ロボット制御のためのインコンテキスト世界モデリング

要旨

現代のVision-Language-Action (VLA)モデルは、カメラ視点の変更やロボットの形態変更といった新しい設定への一般化にしばしば失敗する。これは、通常、現在の観測と言語指示のみに条件付けられているためである。基礎となるシステム構成を変数として無視することで、これらのモデルは訓練中に遭遇した固定された実行コンテキストを暗黙的に仮定しており、新しい環境ごとにデータ集約的なファインチューニングを必要とする。本研究では、システム同定をインコンテキスト適応問題として扱うフレームワーク、In-Context World Modeling (ICWM)を紹介する。ICWMは、ロボットポリシーが、自己生成されたタスク非依存の相互作用の短い履歴から、自律的にシステムの重要な変数を推論することを可能にする。どのタスクを実行するかを指定するためにデモンストレーションを使用する従来のインコンテキスト学習とは異なり、ICWMはコンテキストウィンドウを活用してシステムがどのように動作するかを理解する。
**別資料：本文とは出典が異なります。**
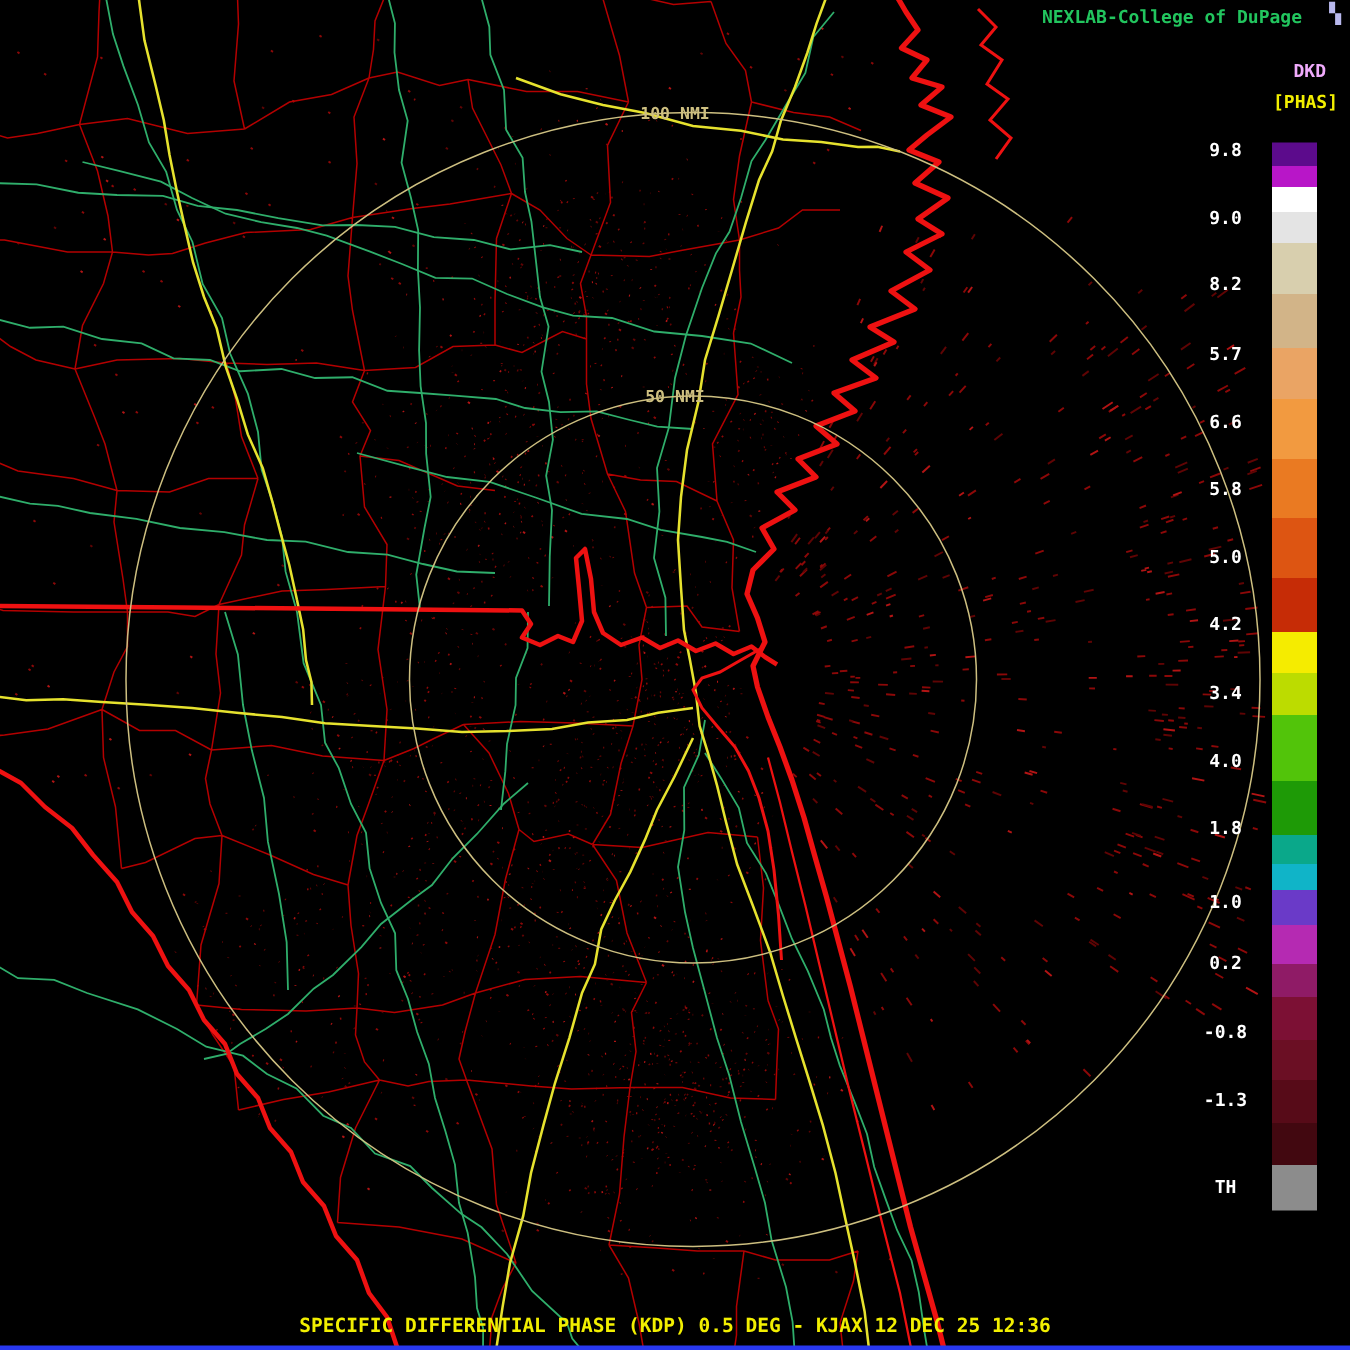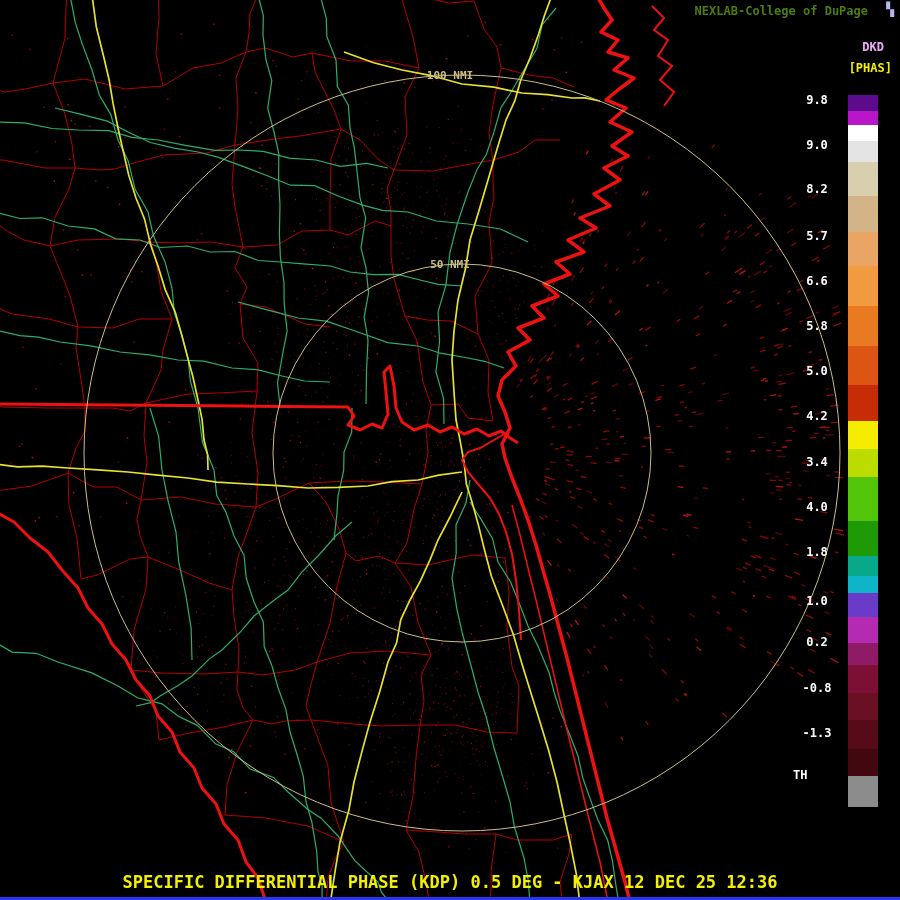--- a/index.html
+++ b/index.html
@@ -1,29 +1,29 @@
 <!DOCTYPE html>
 <html><head>
 <meta charset="utf-8">
 <style>
   html,body{margin:0;padding:0;background:#000;}
   .screen{position:relative;width:900px;height:900px;background:#000;overflow:hidden;
           font-family:"DejaVu Sans Mono","Liberation Mono",monospace;}
   #map{position:absolute;left:0;top:0;}
-  .branding{position:absolute;top:4px;right:32px;color:#4d7c0f;font-size:12px;font-weight:bold;white-space:pre;}
+  .branding{position:absolute;top:4px;right:32px;color:#22c55e;font-size:12px;font-weight:bold;white-space:pre;}
   .logo{position:absolute;top:2px;right:6px;color:#b9b9ee;font-size:13px;font-weight:bold;}
   .prod-code{position:absolute;top:40px;right:16px;color:#f0abfc;font-size:12px;font-weight:bold;}
   .prod-units{position:absolute;top:61px;right:8px;color:#f2ef00;font-size:12px;font-weight:bold;}
   .bar{position:absolute;top:95px;right:22px;width:30px;height:712px;}
   .tick{position:absolute;right:59px;width:48px;text-align:center;color:#ffffff;
         font-size:12px;font-weight:bold;height:14px;line-height:14px;}
-  .th-label{position:absolute;top:768px;right:59px;width:48px;text-align:left;color:#ffffff;
+  .th-label{position:absolute;top:784px;right:59px;width:48px;text-align:center;color:#ffffff;
         font-size:12px;font-weight:bold;}
   .status{position:absolute;bottom:8px;left:0;width:100%;text-align:center;color:#f2ef00;
-        font-size:17px;font-weight:bold;white-space:pre;}
+        font-size:13px;font-weight:bold;white-space:pre;}
   .taskbar{position:absolute;left:0;right:0;bottom:0;height:3px;background:#2838f0;}
   .ringlab{fill:#cdbf80;font-family:"DejaVu Sans Mono",monospace;font-size:11px;font-weight:bold;text-anchor:middle;}
 </style>
 </head>
 <body>
 
 <div class="screen">
 
   <svg id="map" width="900" height="900" viewBox="0 0 900 900">
     <g id="g-echo">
タスク実行前にこれらの相互作用を処理することで、モデルは現在のシステムの世界ダイナミクスを暗黙的に捕捉し、パラメータ更新なしで新しい設定への適応を可能にする。シミュレーションおよび実世界のロボットプラットフォームでの広範な実験により、ICWMが新しいカメラ視点において標準的なVLAベースラインを大幅に上回ることが実証された。

English

Modern Vision-Language-Action (VLA) models often fail to generalize to novel setups, such as altered camera viewpoints or robot morphologies, because they are typically conditioned only on current observations and language instructions. By ignoring the underlying system configuration as a variable, these models implicitly assume a fixed execution context encountered during training, necessitating data-intensive fine-tuning for any new environment. In this work, we introduce In-Context World Modeling (ICWM), a framework that treats system identification as an in-context adaptation problem. ICWM enables robot policies to autonomously infer essential system variables from a short history of self-generated, task-agnostic interactions. Unlike traditional In-Context Learning that uses demonstrations to specify what task to perform, ICWM leverages the context window to understand how the system operates. By processing these interactions before task execution, the model implicitly captures the world dynamics of the current system, enabling adaptation to novel configurations without parameter updates. Extensive experiments in simulation and on real-world robot platforms demonstrate that ICWM significantly outperforms standard VLA baselines on novel camera viewpoints.